Thursday, February 2, 2012

Life at an African Mission: Arrival

A week after I returned I'm finally getting a start on this.  I'm going to write these posts as if I were blogging ever few days, my intent is both to create a record for myself and to hopefully satisfy the curiosity of some readers that might be wonder what it is like to be at a medical mission.

I arrived in Zambia dead tired, I don't sleep well on planes and have been traveling more than 24 hours.  This isn't helped by having flown out on a 3 A.M. flight from Detroit. 

Most of my fellow travelers are white, which disappointments me a little even if it doesn't surprise me.  Zambia is quite poor, $1,600 per capita according to the CIA World Factbook, so it's probably unlikely many natives would be flying to Johannesburg.  We claim to be tourists at the customs station, according to one of the doctors accompanying us this makes it less likely for us to be hassled.  We brought a large amount of medical supplies with us, we have two checked bags each most of them maxed out at 50 pounds, and we'd rather not have to wait while they're searched.  There are five of us and 10 bags total (plus carry-ons), since the two ladies with us aren't carrying any of it this means the rest of us have a fair amount of hauling to do.   Incidentally, hauling this baggage taught me why New York airports are so disliked, we have to transfer airports meaning we get to haul all these bags onto a city bus and walk them over to another bag check in.   In Zambia, however, e get in without problems and are picked up by the clinic director.

Livingstone appears fairly modern, if poor.  We go to a restaurant and do some shopping since we won't be able to do much of either in Zimba.  Shoprite turns out to be a fully modern store and we're able to get some essentials like the local beer, Mosi, and tonic water.

It's about an hour drive to Zimba.  I'm informed on the way over that the roads are much better than the last time, apparently political control of the southern province has changed which means that fixing the road has become a priority.  It is newly paved, but only two lanes.  Passing the large, slow trucks seems a bit dangerous to me, but it appears to be standard practice here.

Zimba itself is marked by some low brick buildings along the road.  It looks a bit different from Livingstone, there are a lot more people walking along the roads as well as several brown dogs that seem to be permanent fixtures of the area.  There is regular bus service, we see a few bus shelters here and they seem to pick up people fairly regularly.  I'm unsure if some of these are local trips or if they are all inter-city.



The first thing we do on arrival is go to the clinic to unload our supplies.  We are somewhat shocked to see how many people are waiting for us.  The clinic has a front porch that was designed to give people that had to travel far a place to stay.  They bring with them food and blankets so that they can stay until they are seen.  This makes follow-up potentially difficult, later in the trip we have to give money to a woman who we had to monitor for complications because she ran out of food.  We learn some of these patients have come from as far as 1000 km away, which with the limited good roads in Zambia could take a very long time to travel (I never get a good estimate).
This picture is from near the end of our stay when the porch is almost entirely cleared out, it was much more crowded on the first day.  Patients cook on small charcoal grills either on the ledge or beside the porch.  Some lay out blankets or cardboard to sleep on.

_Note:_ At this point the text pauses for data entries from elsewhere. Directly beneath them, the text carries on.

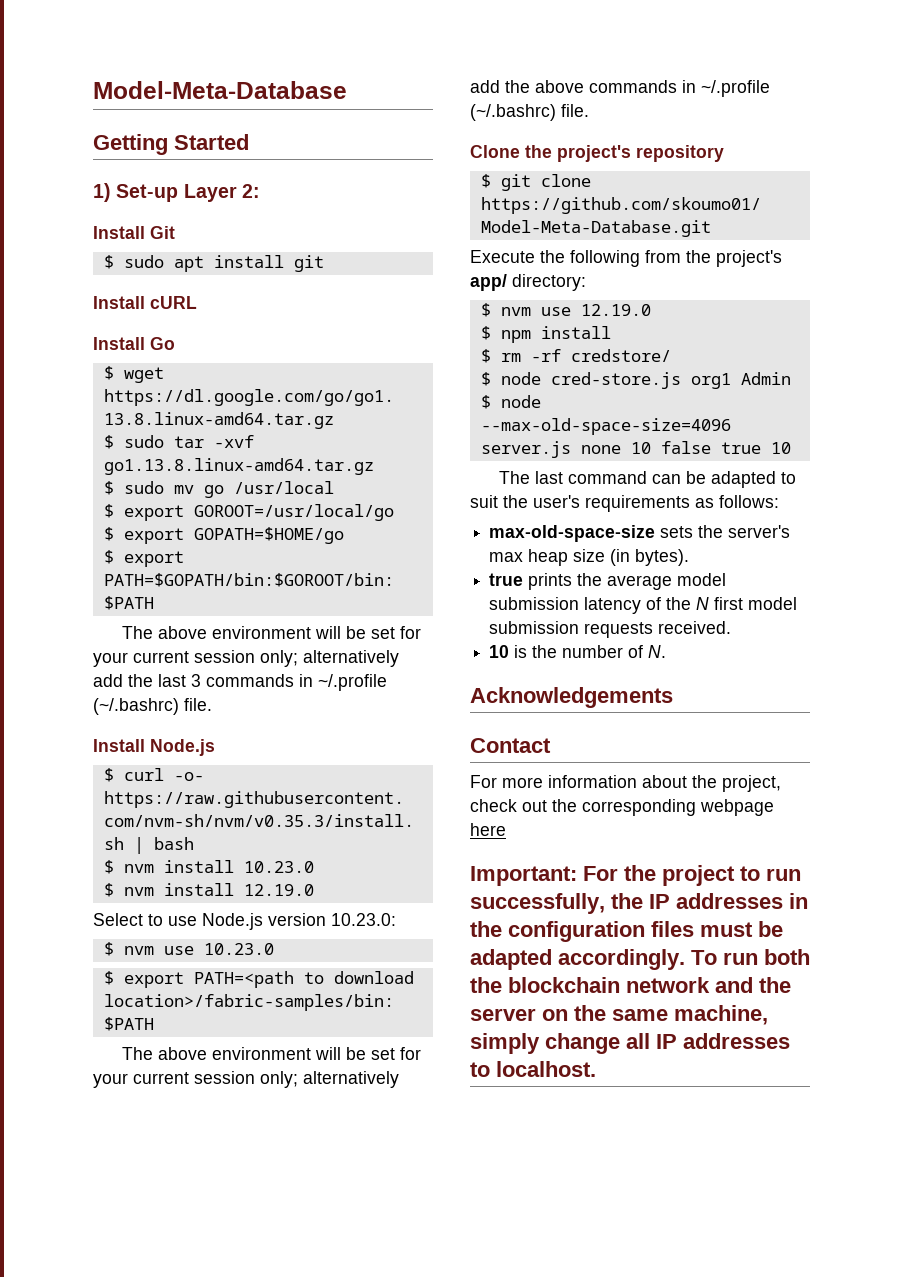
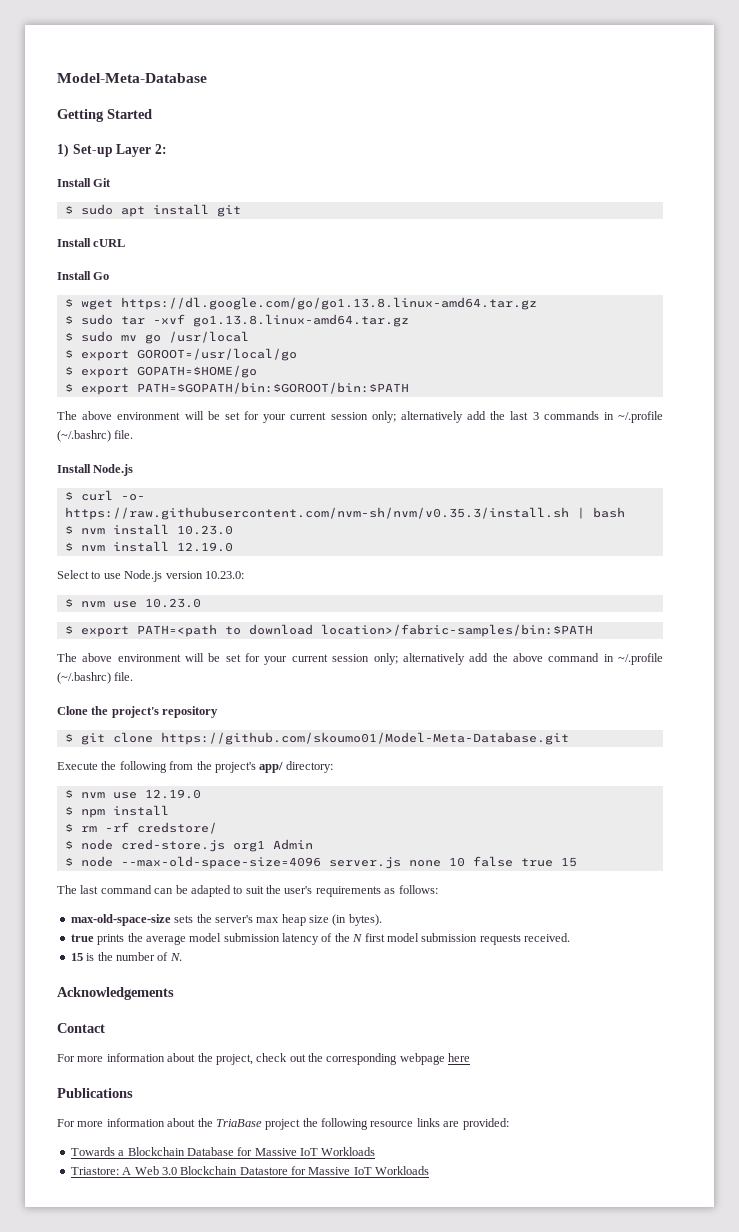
[589,80,677,93] commands -> [548,653,600,662] command
[770,442,791,454] 10 -> [560,857,577,867] 15
[489,645,510,658] 10 -> [70,953,83,961] 15
[470,865,801,886] [470,893,808,914] [470,921,783,942] [470,949,810,970] [470,977,791,993] [470,1005,768,1025] [470,1033,790,1054] [470,1061,596,1077] Important: For the project to run successfully, the IP addresses in the configuration files must be adapted accordingly. To run both the blockchain network and the server on the same machine, simply change all IP addresses to localhost. -> [57,1088,133,1098] [57,1118,509,1130] [70,1147,376,1156] [70,1166,430,1175] Publications // For more information about the TriaBase project the following resource links are provided: // Towards a Blockchain Database for Massive IoT Workloads // Triastore: A Web 3.0 Blockchain Datastore for Massive IoT Workloads

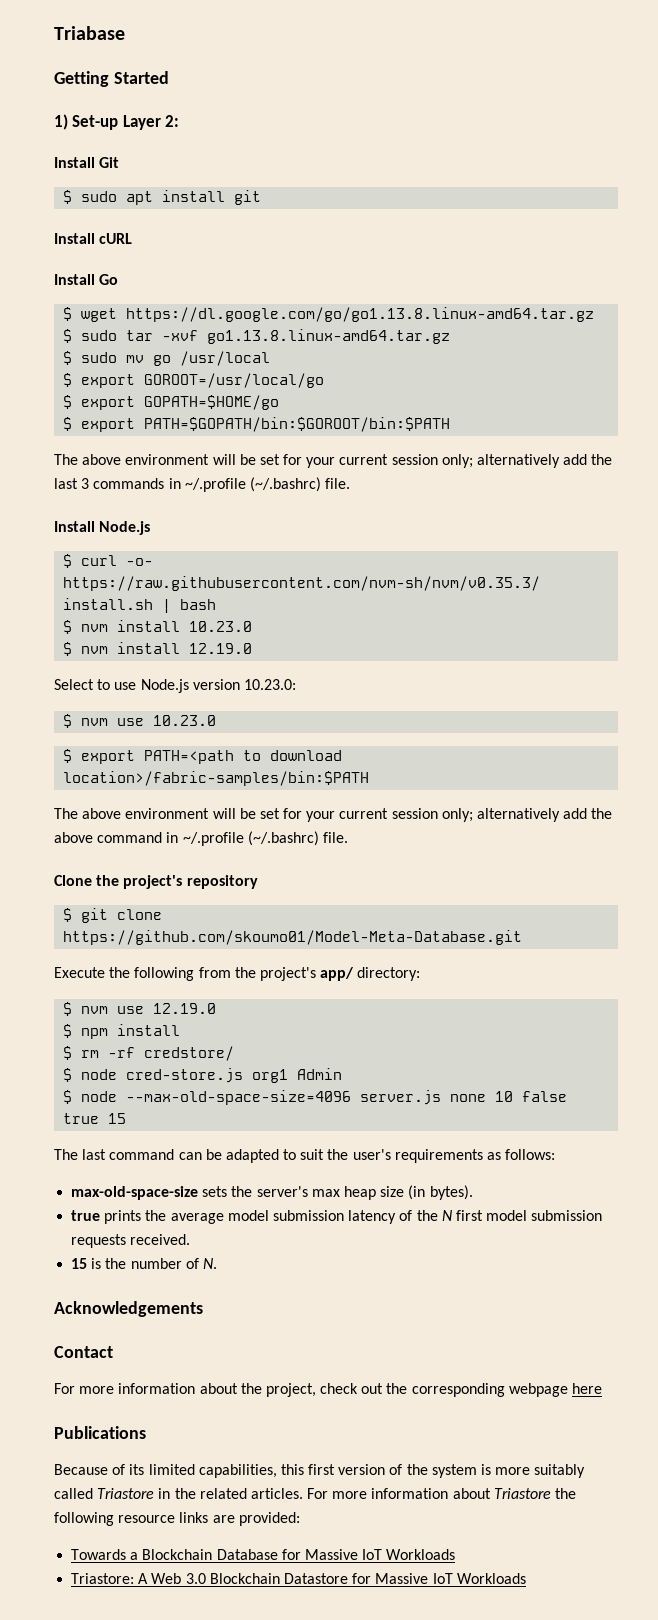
[57,73,207,83] Model-Meta-Database -> [54,26,125,40] Triabase
[57,1118,301,1130] For more information about the TriaBase project -> [54,1464,586,1478] [54,1488,551,1499] Because of its limited capabilities, this first version of the system is more suitably called Triastore in the related articles. For more information about Triastore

While we hadn't intended to see any patients, we learn that we already have an urgent case.  A child had his eye badly injured by a stick (we hear this a lot, while injuries with a stick are common it also seems to be the generic response when someone doesn't really want to tell us what happened).  We examine the child and schedule him tentatively for surgery the next day.  Unfortunately, an operation on a child generally requires anesthesia and we don't have the capability to administer it ourselves.  When we find out the next day that we won't be able to get an anesthesiologist during our stay we are forced to refer them to Lusaka, the nearest place with real ophthalmological facilities. 

This why it is so important that International Vision Volunteers is in Zambia.  There are very, very few native ophthalmologists in the country.  Health care has become much better in Africa over the past 20 or 30 years, however, while they can provide decent primary care they are severely lacking in specialties such as ophthalmology.  We see a tragic amount of preventable blindness over the course of the trip.  Most of the people we see would have no access to this kind of treatment if it weren't for us, though we do see a few patients that were referred from Lusaka or the handful of ophthalmologists in other parts of the country.  Though we also hear that we're cheaper, so some patients come for that reason.

After unpacking everything and seeing this patient we head over to the guest house, which is almost next door.  Both the clinic and the guesthouse were built by Americans so we find it very comfortable.  A major luxury resulting from this is that we can drink the water, we have well water that is treated well enough that we can drink it.  We also have a cook that was trained to cook American cuisine by the couple that had overseen the construction of the house and the clinic, we feel more or less at home, aside from the frequent power outages, lack of internet access, lack of TV, and the large number of insects that find their way into the house (my girlfriend, and I admit myself, are particularly displeased by the 3 inch spiders that we share a room with).